Stored data
▶
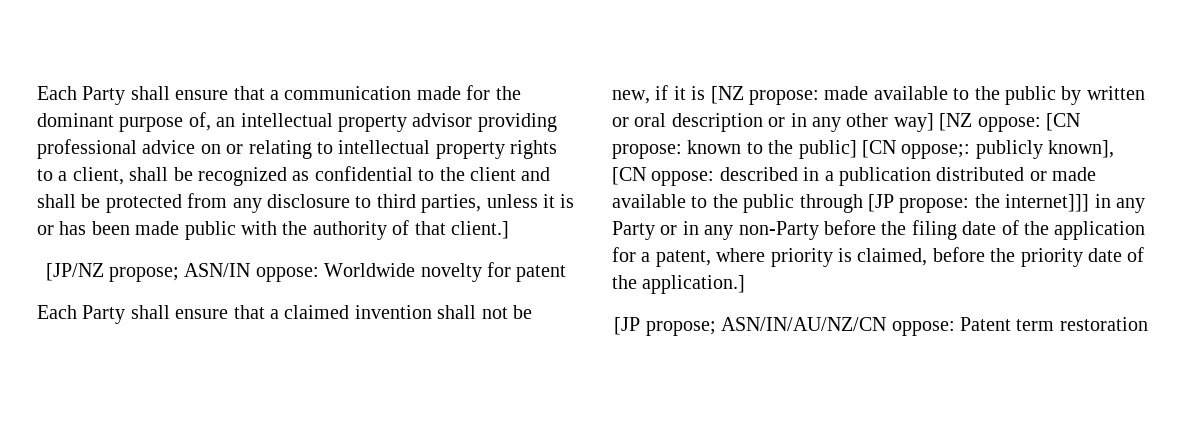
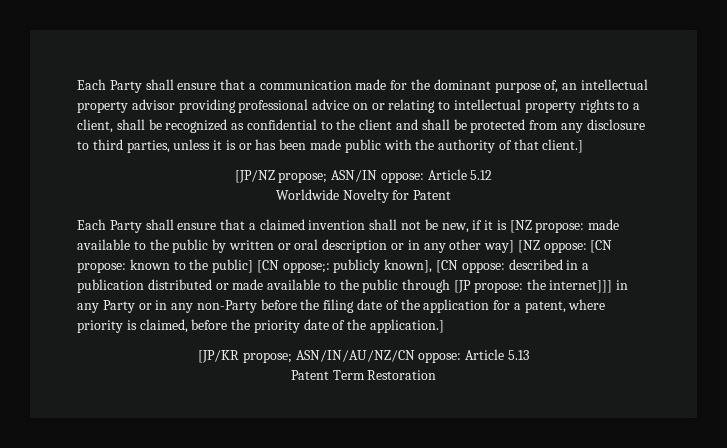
- [JP/NZ propose; ASN/IN oppose: Worldwide novelty for patent
+ [JP/NZ propose; ASN/IN oppose: Article 5.12
+ Worldwide Novelty for Patent
- [JP propose; ASN/IN/AU/NZ/CN oppose: Patent term restoration
+ [JP/KR propose; ASN/IN/AU/NZ/CN oppose: Article 5.13
+ Patent Term Restoration

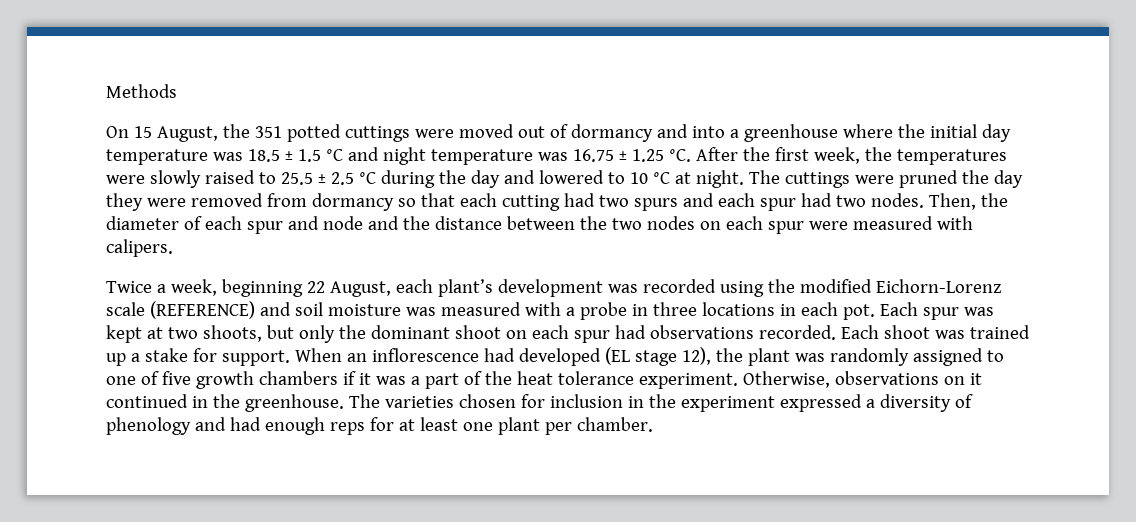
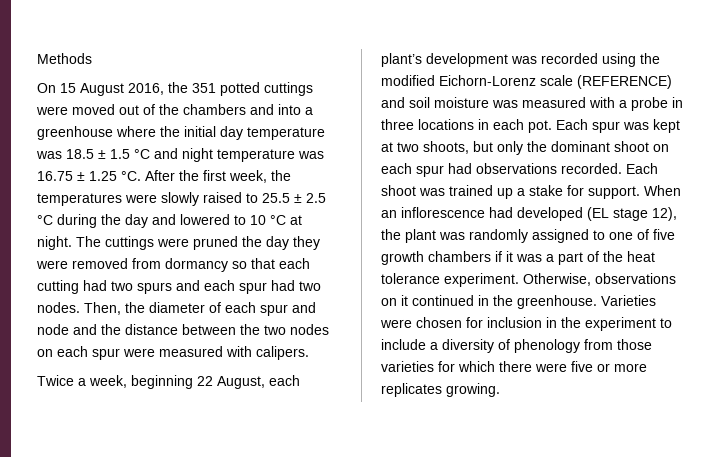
- On 15 August, the 351 potted cuttings were moved out of dormancy and into a greenhouse where the initial day temperature was 18.5 ± 1.5 °C and night temperature was 16.75 ± 1.25 °C.
+ On 15 August 2016, the 351 potted cuttings were moved out of the chambers and into a greenhouse where the initial day temperature was 18.5 ± 1.5 °C and night temperature was 16.75 ± 1.25 °C.
- The varieties chosen for inclusion in the experiment expressed a diversity of phenology and had enough reps for at least one plant per chamber.
+ Varieties were chosen for inclusion in the experiment to include a diversity of phenology from those varieties for which there were five or more replicates growing.

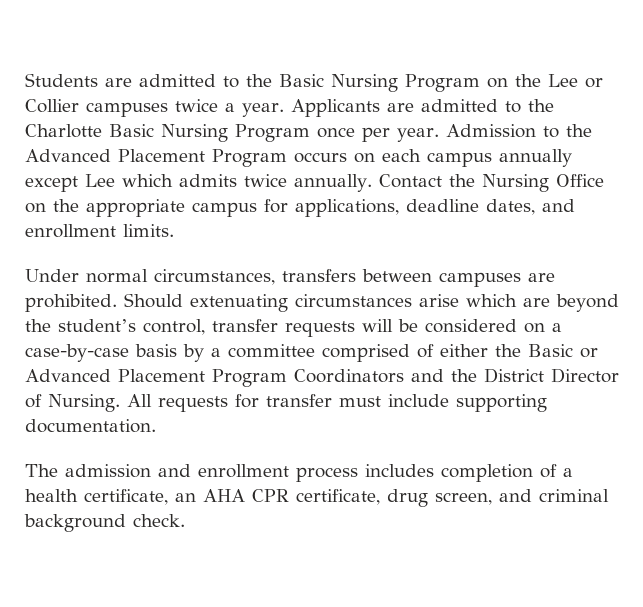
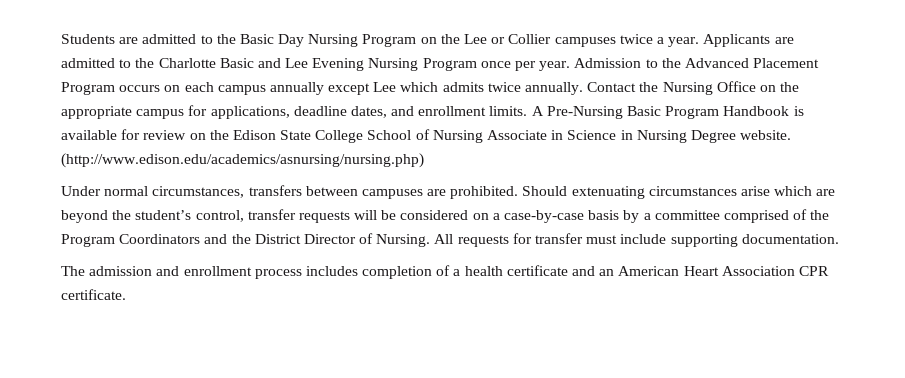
- Students are admitted to the Basic Nursing Program on the Lee or Collier campuses twice a year.
+ Students are admitted to the Basic Day Nursing Program on the Lee or Collier campuses twice a year.
- Applicants are admitted to the Charlotte Basic Nursing Program once per year.
+ Applicants are admitted to the Charlotte Basic and Lee Evening Nursing Program once per year.
+ A Pre-Nursing Basic Program Handbook is available for review on the Edison State College School of Nursing Associate in Science in Nursing Degree website. (http://www.edison.edu/academics/asnursing/nursing.php)
- Should extenuating circumstances arise which are beyond the student’s control, transfer requests will be considered on a case-by-case basis by a committee comprised of either the Basic or Advanced Placement Program Coordinators and the District Director of Nursing.
+ Should extenuating circumstances arise which are beyond the student’s control, transfer requests will be considered on a case-by-case basis by a committee comprised of the Program Coordinators and the District Director of Nursing.
- The admission and enrollment process includes completion of a health certificate, an AHA CPR certificate, drug screen, and criminal background check.
+ The admission and enrollment process includes completion of a health certificate and an American Heart Association CPR certificate.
◀
__EXERCISE AIM__:
Before printing the records again, strip out the pictures; change nothing else.

__SOLUTION__:
- [JP/NZ propose; ASN/IN oppose: Worldwide novelty for patent
+ [JP/NZ propose; ASN/IN oppose: Article 5.12
+ Worldwide Novelty for Patent
- [JP propose; ASN/IN/AU/NZ/CN oppose: Patent term restoration
+ [JP/KR propose; ASN/IN/AU/NZ/CN oppose: Article 5.13
+ Patent Term Restoration

- On 15 August, the 351 potted cuttings were moved out of dormancy and into a greenhouse where the initial day temperature was 18.5 ± 1.5 °C and night temperature was 16.75 ± 1.25 °C.
+ On 15 August 2016, the 351 potted cuttings were moved out of the chambers and into a greenhouse where the initial day temperature was 18.5 ± 1.5 °C and night temperature was 16.75 ± 1.25 °C.
- The varieties chosen for inclusion in the experiment expressed a diversity of phenology and had enough reps for at least one plant per chamber.
+ Varieties were chosen for inclusion in the experiment to include a diversity of phenology from those varieties for which there were five or more replicates growing.

- Students are admitted to the Basic Nursing Program on the Lee or Collier campuses twice a year.
+ Students are admitted to the Basic Day Nursing Program on the Lee or Collier campuses twice a year.
- Applicants are admitted to the Charlotte Basic Nursing Program once per year.
+ Applicants are admitted to the Charlotte Basic and Lee Evening Nursing Program once per year.
+ A Pre-Nursing Basic Program Handbook is available for review on the Edison State College School of Nursing Associate in Science in Nursing Degree website. (http://www.edison.edu/academics/asnursing/nursing.php)
- Should extenuating circumstances arise which are beyond the student’s control, transfer requests will be considered on a case-by-case basis by a committee comprised of either the Basic or Advanced Placement Program Coordinators and the District Director of Nursing.
+ Should extenuating circumstances arise which are beyond the student’s control, transfer requests will be considered on a case-by-case basis by a committee comprised of the Program Coordinators and the District Director of Nursing.
- The admission and enrollment process includes completion of a health certificate, an AHA CPR certificate, drug screen, and criminal background check.
+ The admission and enrollment process includes completion of a health certificate and an American Heart Association CPR certificate.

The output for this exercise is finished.